Aim of the exercise: Each record should be copied exactly into the answer, and no picture should go with it.

Listed entries: Begin

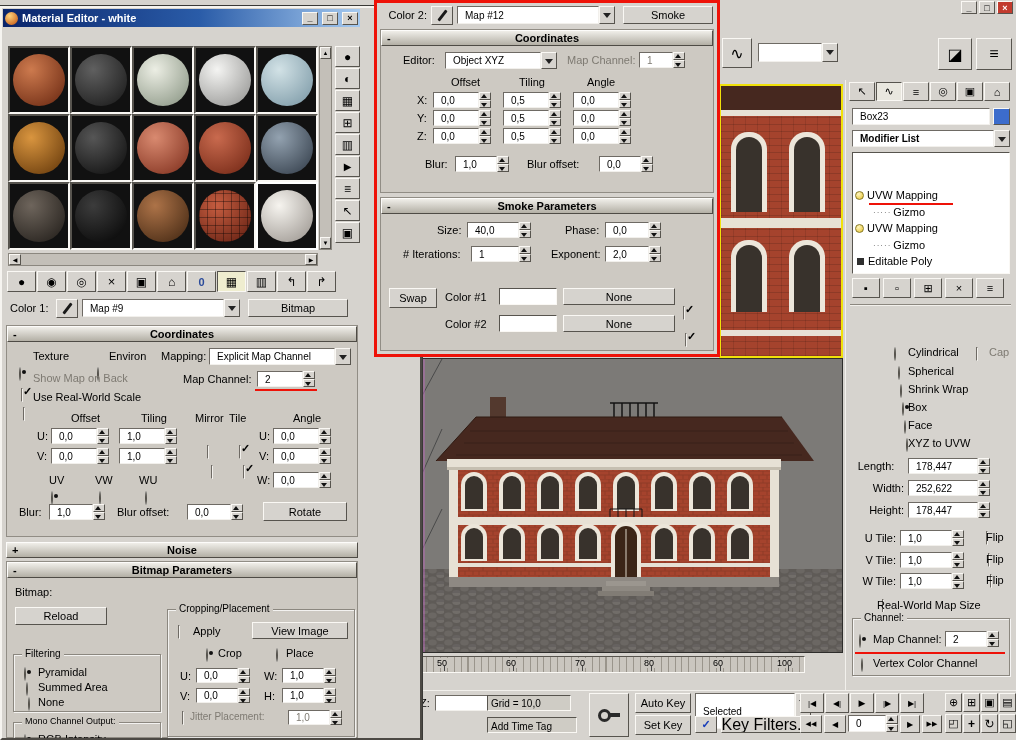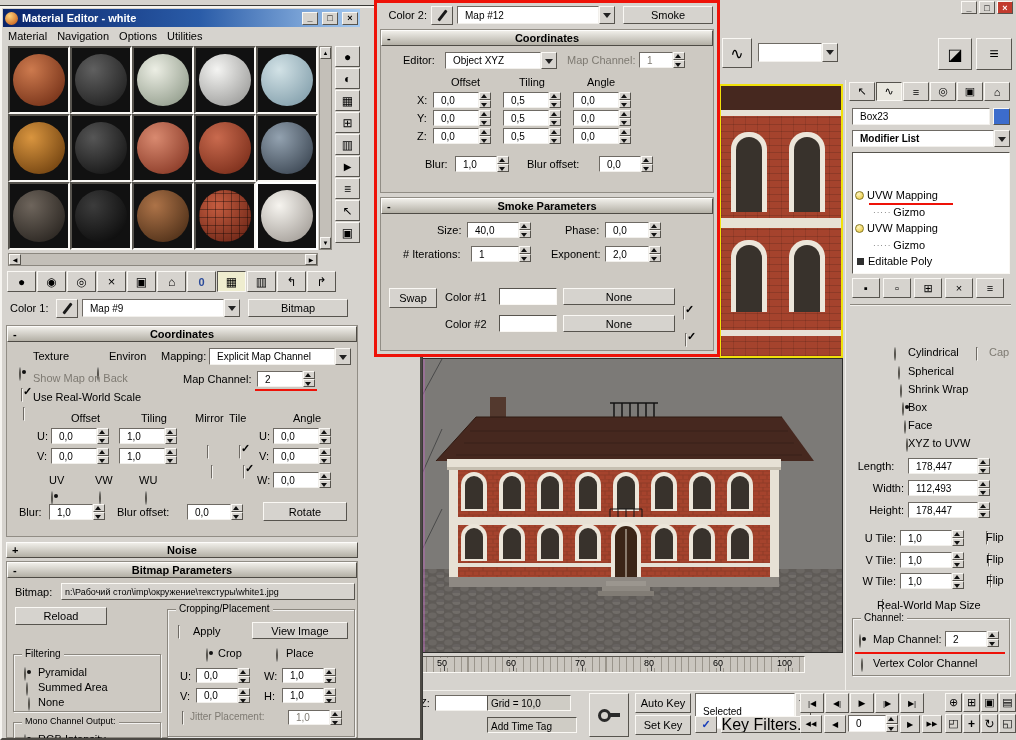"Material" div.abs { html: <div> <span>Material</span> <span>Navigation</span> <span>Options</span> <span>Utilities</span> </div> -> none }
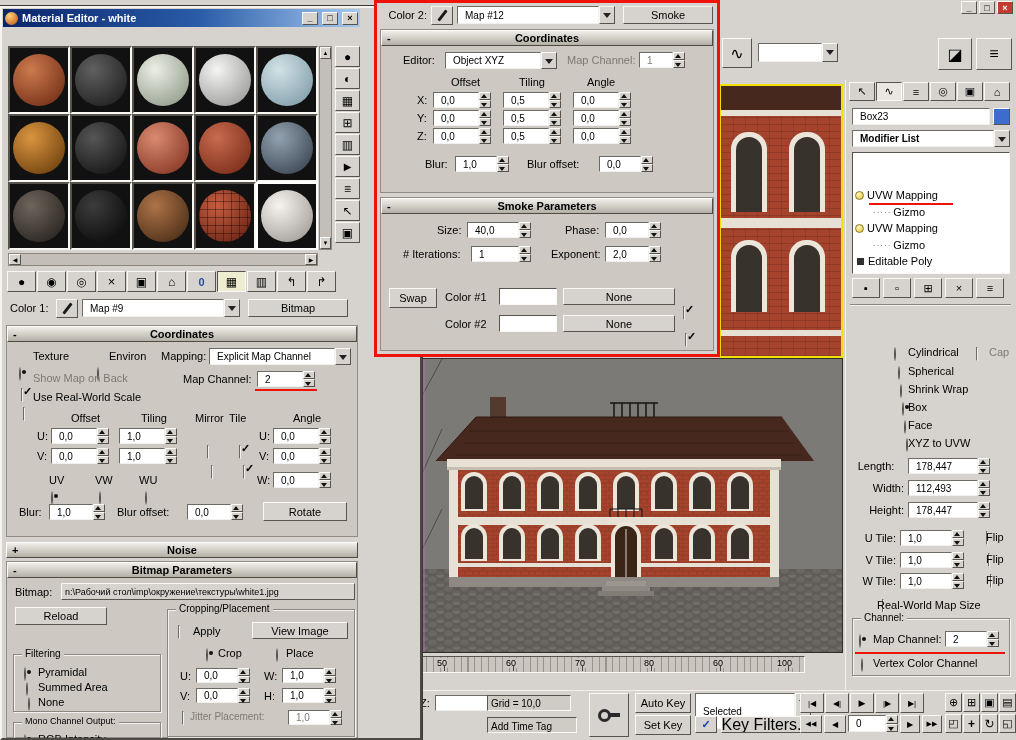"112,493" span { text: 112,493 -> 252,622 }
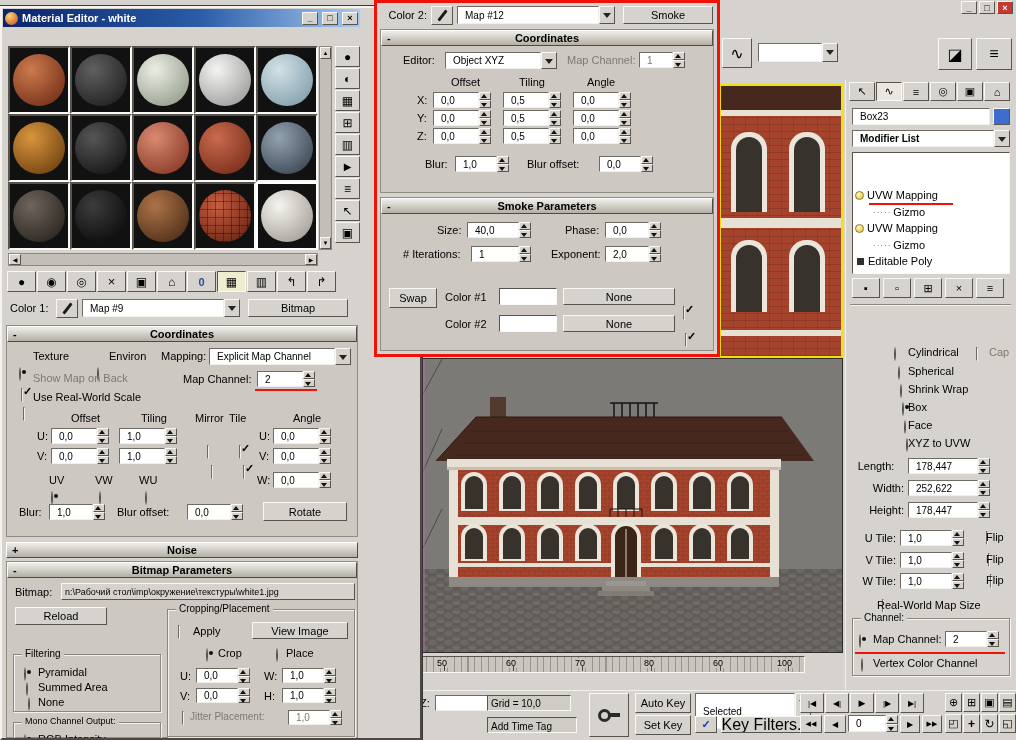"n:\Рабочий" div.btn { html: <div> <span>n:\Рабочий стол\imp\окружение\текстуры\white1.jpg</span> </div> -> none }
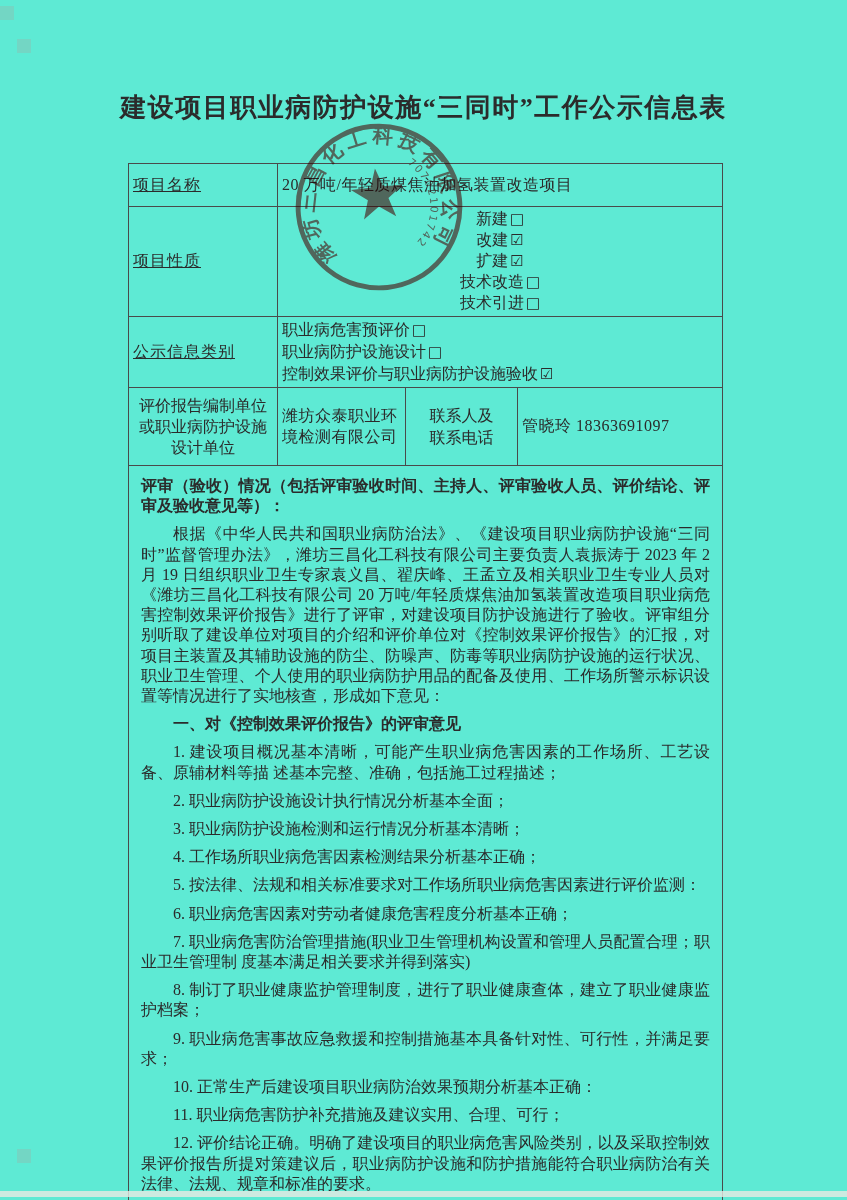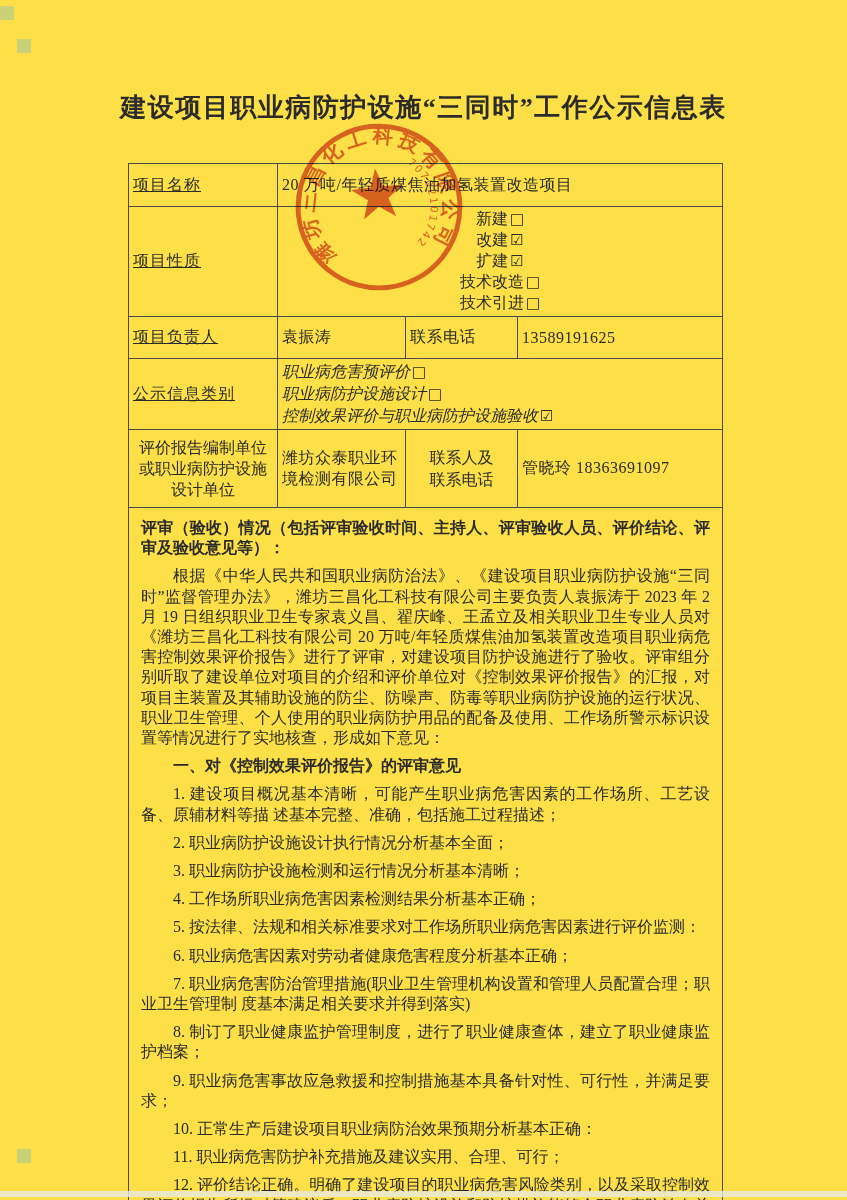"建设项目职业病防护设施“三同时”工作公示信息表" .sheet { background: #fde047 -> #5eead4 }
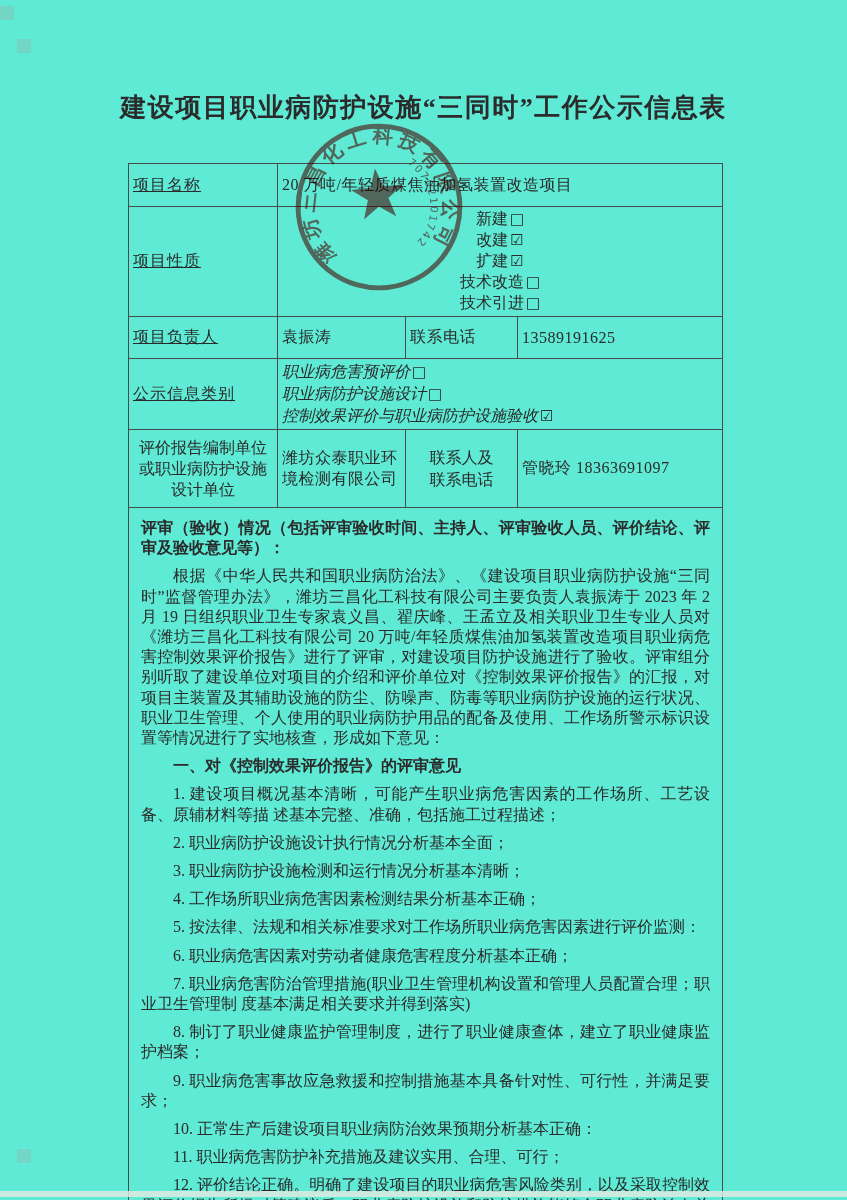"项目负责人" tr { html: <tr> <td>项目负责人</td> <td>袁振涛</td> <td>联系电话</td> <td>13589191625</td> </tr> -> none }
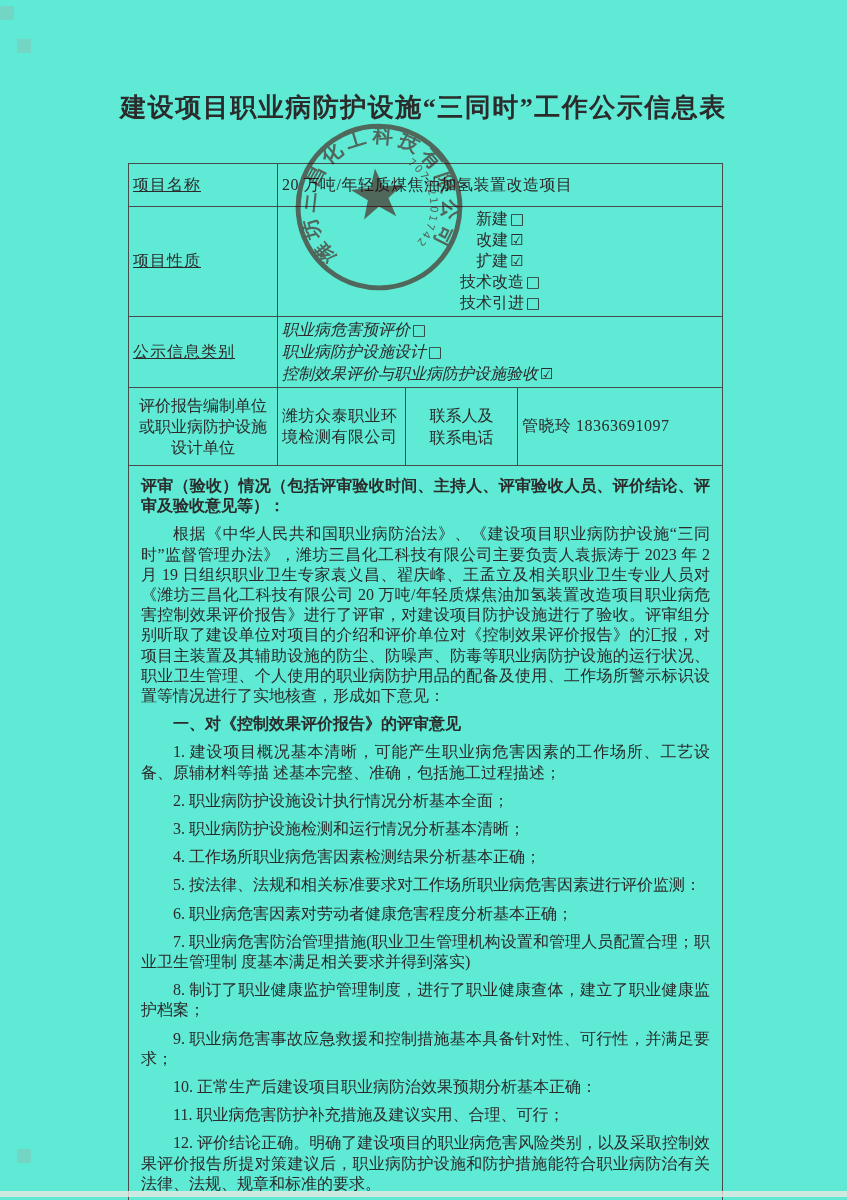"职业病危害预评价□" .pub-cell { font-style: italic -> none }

Listed entries: End

Solution to this task:
"Material" div.abs { html: <div> <span>Material</span> <span>Navigation</span> <span>Options</span> <span>Utilities</span> </div> -> none }
"112,493" span { text: 112,493 -> 252,622 }
"n:\Рабочий" div.btn { html: <div> <span>n:\Рабочий стол\imp\окружение\текстуры\white1.jpg</span> </div> -> none }
"建设项目职业病防护设施“三同时”工作公示信息表" .sheet { background: #fde047 -> #5eead4 }
"项目负责人" tr { html: <tr> <td>项目负责人</td> <td>袁振涛</td> <td>联系电话</td> <td>13589191625</td> </tr> -> none }
"职业病危害预评价□" .pub-cell { font-style: italic -> none }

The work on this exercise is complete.